Goal of the exercise:
From the first line to the last, reproduce the records below exactly, omitting any picture.

*** Opening of Dataset records ***

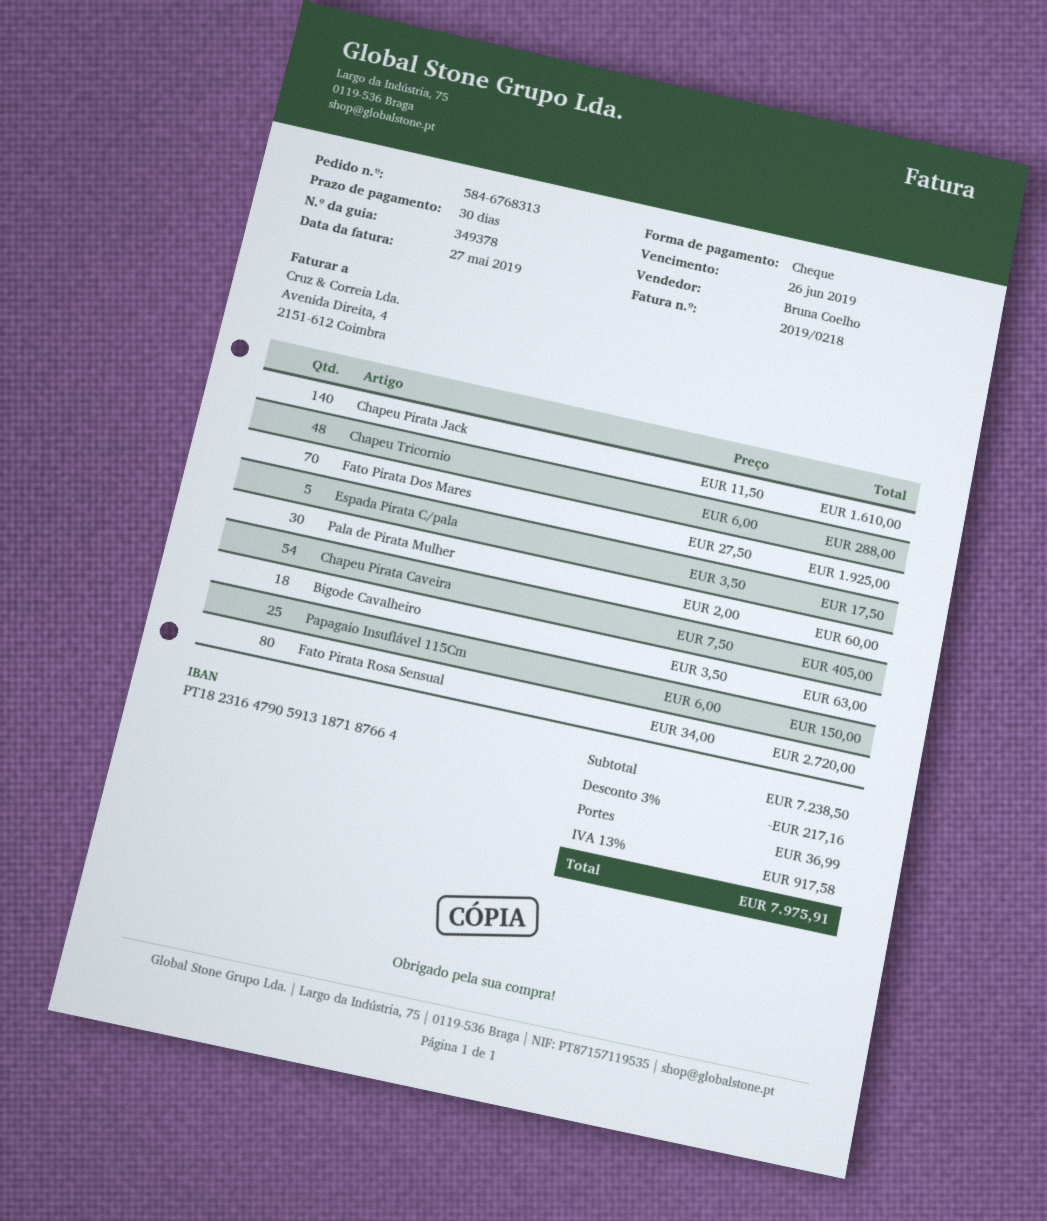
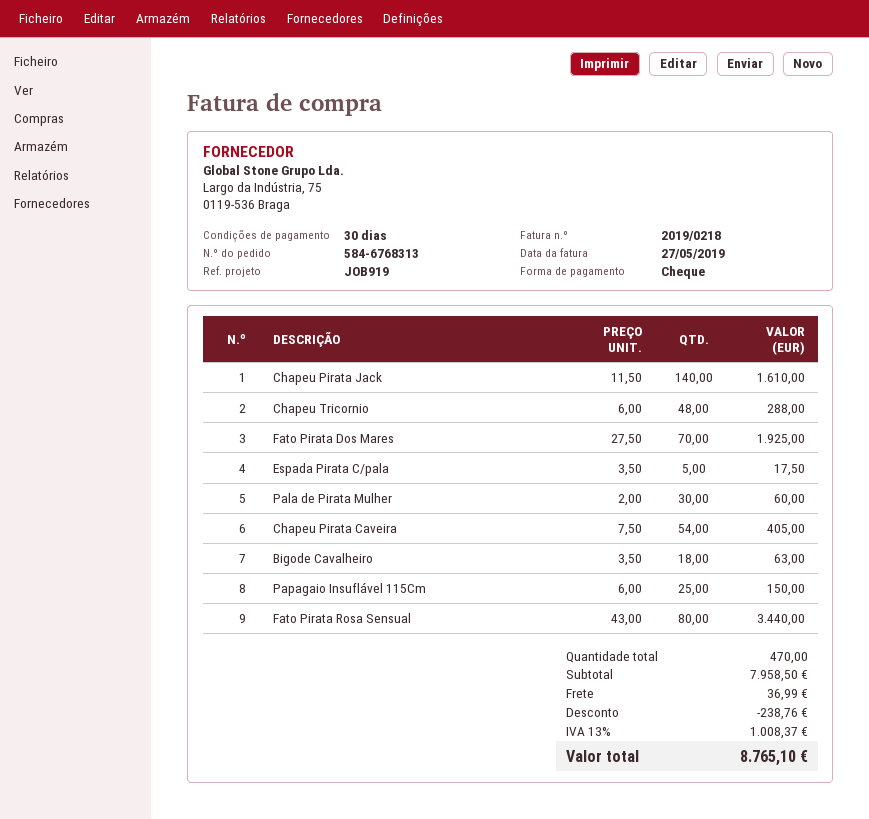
Fato Pirata Rosa Sensual: 80 x 34.00 = 2720.00 -> 80 x 43.00 = 3440.00
subtotal: 7238.50 -> 7958.50
discount: 217.16 -> 238.76
tax: 13% = 917.58 -> 13% = 1008.37
total: 7975.91 -> 8765.10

*** Close of Dataset records ***

Task result:
Fato Pirata Rosa Sensual: 80 x 34.00 = 2720.00 -> 80 x 43.00 = 3440.00
subtotal: 7238.50 -> 7958.50
discount: 217.16 -> 238.76
tax: 13% = 917.58 -> 13% = 1008.37
total: 7975.91 -> 8765.10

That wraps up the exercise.